START SOURCE MATERIAL

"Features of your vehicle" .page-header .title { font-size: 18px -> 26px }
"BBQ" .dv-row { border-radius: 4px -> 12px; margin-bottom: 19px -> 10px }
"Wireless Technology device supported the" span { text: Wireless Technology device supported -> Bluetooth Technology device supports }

END SOURCE MATERIAL
START SOURCE MATERIAL

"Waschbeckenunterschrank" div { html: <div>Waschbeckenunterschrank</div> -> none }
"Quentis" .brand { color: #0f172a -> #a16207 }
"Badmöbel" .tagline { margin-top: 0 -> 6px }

END SOURCE MATERIAL
START SOURCE MATERIAL

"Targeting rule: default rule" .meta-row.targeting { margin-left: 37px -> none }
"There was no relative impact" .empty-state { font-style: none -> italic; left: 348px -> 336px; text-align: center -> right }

END SOURCE MATERIAL

> [PROBLEM DETAILS]: The lines to copy are those above that contain the string "text".

> [RESULT FOR THIS EXERCISE]:
"Wireless Technology device supported the" span { text: Wireless Technology device supported -> Bluetooth Technology device supports }
"There was no relative impact" .empty-state { font-style: none -> italic; left: 348px -> 336px; text-align: center -> right }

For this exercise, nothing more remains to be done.